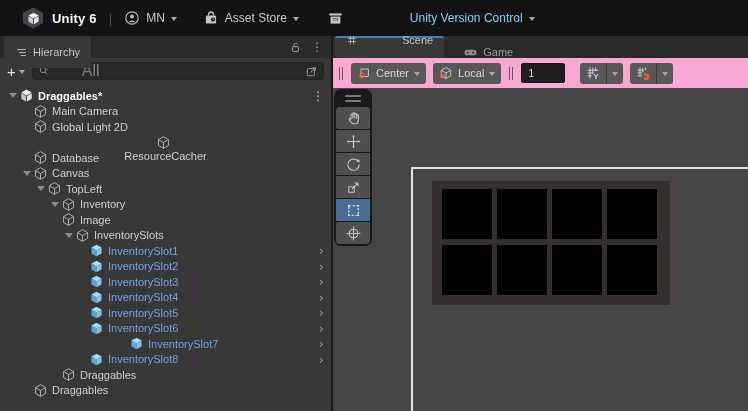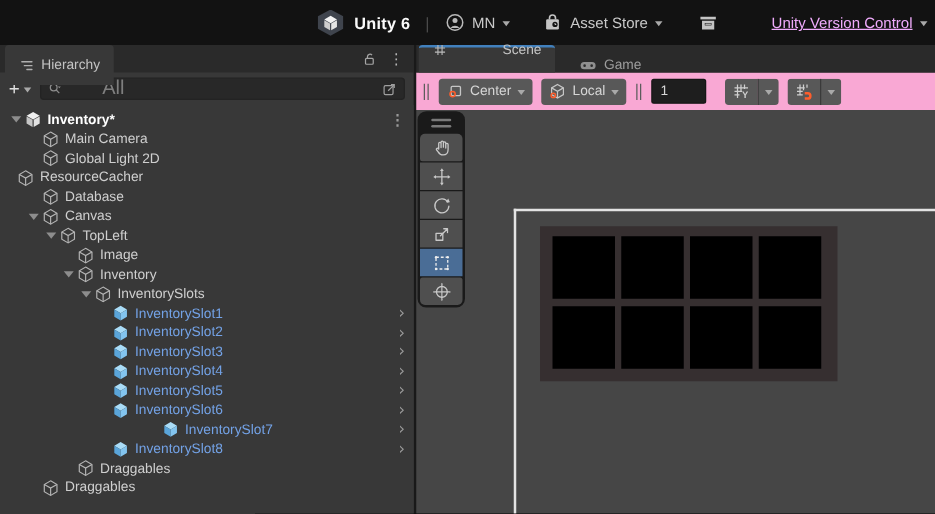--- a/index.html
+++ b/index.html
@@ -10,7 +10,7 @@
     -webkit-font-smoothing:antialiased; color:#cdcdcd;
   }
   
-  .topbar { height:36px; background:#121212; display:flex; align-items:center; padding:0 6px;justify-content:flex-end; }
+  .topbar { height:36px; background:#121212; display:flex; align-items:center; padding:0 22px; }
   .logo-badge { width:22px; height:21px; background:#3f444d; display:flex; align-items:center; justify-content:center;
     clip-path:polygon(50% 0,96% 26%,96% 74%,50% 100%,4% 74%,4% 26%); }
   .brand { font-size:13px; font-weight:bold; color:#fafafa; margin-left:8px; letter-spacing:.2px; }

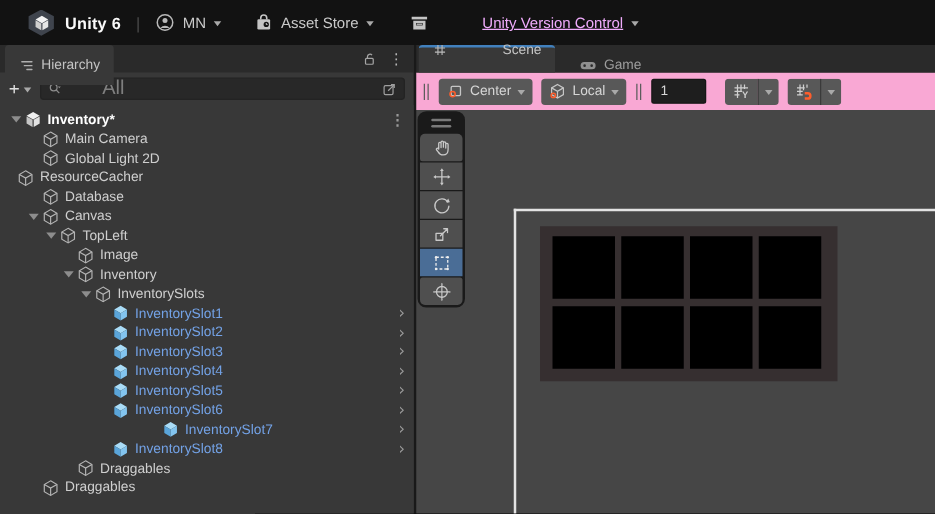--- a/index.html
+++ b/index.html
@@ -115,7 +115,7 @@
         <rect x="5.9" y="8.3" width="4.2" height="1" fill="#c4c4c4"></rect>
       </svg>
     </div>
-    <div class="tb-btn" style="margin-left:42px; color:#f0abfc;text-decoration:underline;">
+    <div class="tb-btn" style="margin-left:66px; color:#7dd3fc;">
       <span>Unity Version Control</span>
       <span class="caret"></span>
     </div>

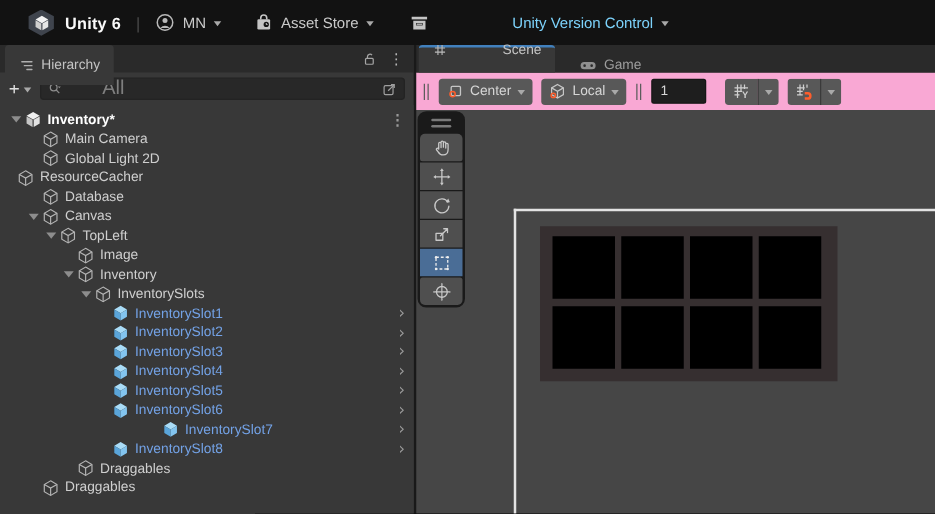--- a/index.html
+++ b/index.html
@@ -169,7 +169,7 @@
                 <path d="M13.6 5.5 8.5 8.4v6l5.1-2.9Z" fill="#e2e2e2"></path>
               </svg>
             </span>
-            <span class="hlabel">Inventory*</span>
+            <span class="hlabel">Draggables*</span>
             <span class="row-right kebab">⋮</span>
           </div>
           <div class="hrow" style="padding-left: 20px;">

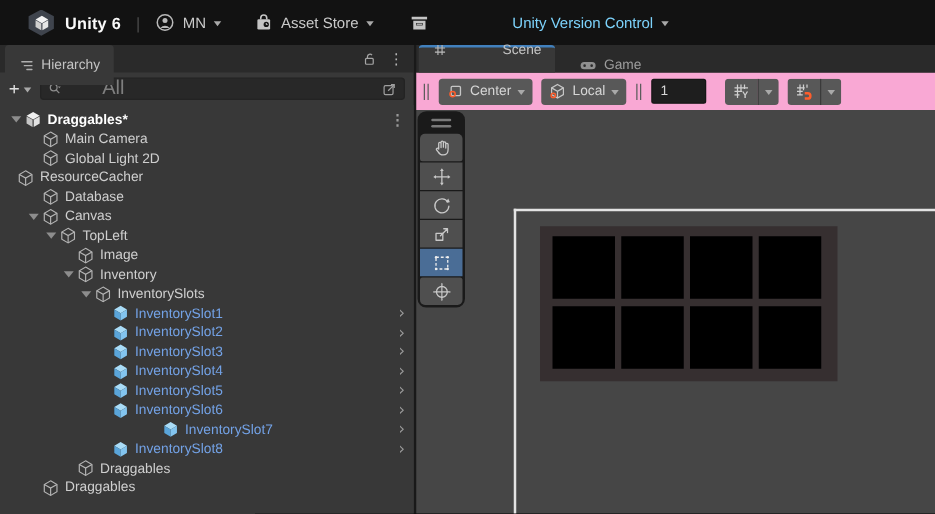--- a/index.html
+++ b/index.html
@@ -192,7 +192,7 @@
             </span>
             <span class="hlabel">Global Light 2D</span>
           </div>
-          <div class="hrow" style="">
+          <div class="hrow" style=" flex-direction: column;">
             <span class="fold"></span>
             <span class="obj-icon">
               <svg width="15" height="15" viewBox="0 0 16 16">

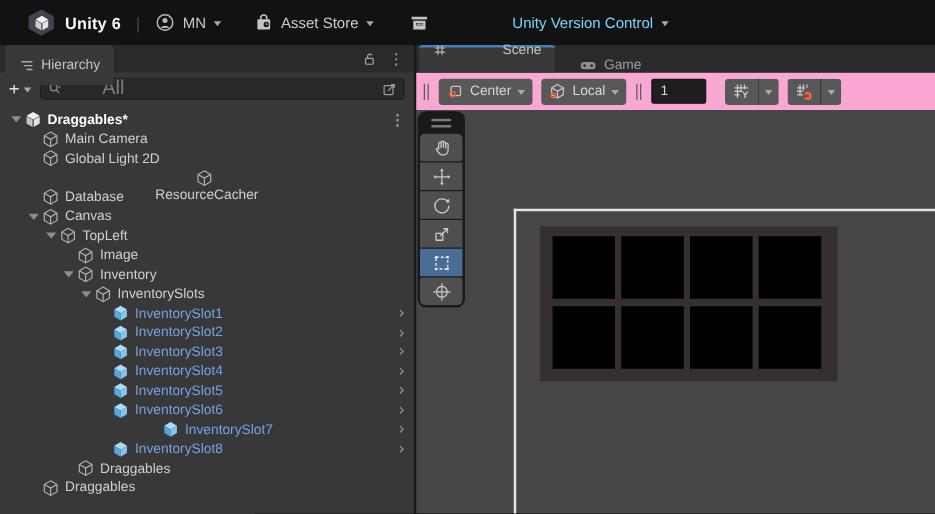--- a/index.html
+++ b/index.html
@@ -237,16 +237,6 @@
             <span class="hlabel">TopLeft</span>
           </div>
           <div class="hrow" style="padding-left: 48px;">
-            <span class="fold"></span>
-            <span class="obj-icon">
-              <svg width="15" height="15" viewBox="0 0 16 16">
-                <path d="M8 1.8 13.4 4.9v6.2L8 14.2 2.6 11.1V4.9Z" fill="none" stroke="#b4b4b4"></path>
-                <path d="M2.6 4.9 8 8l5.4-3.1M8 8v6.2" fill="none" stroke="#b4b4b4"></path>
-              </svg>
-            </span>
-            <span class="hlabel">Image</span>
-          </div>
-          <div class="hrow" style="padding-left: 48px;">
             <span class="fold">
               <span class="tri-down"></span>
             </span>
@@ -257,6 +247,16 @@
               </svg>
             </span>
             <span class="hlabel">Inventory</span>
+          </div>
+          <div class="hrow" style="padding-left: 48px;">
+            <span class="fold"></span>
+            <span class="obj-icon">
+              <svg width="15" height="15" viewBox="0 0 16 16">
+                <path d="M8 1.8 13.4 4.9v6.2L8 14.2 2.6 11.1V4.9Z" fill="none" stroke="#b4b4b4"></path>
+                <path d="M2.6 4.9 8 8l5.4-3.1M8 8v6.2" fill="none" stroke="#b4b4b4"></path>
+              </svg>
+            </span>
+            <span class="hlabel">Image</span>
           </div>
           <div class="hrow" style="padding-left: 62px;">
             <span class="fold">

⁂

Your goal
If a line in the records above contains "hlabel", copy that line.

Result for this task
-            <span class="hlabel">Inventory*</span>
+            <span class="hlabel">Draggables*</span>
             <span class="hlabel">Global Light 2D</span>
             <span class="hlabel">TopLeft</span>
-            <span class="hlabel">Image</span>
             <span class="hlabel">Inventory</span>
+            <span class="hlabel">Image</span>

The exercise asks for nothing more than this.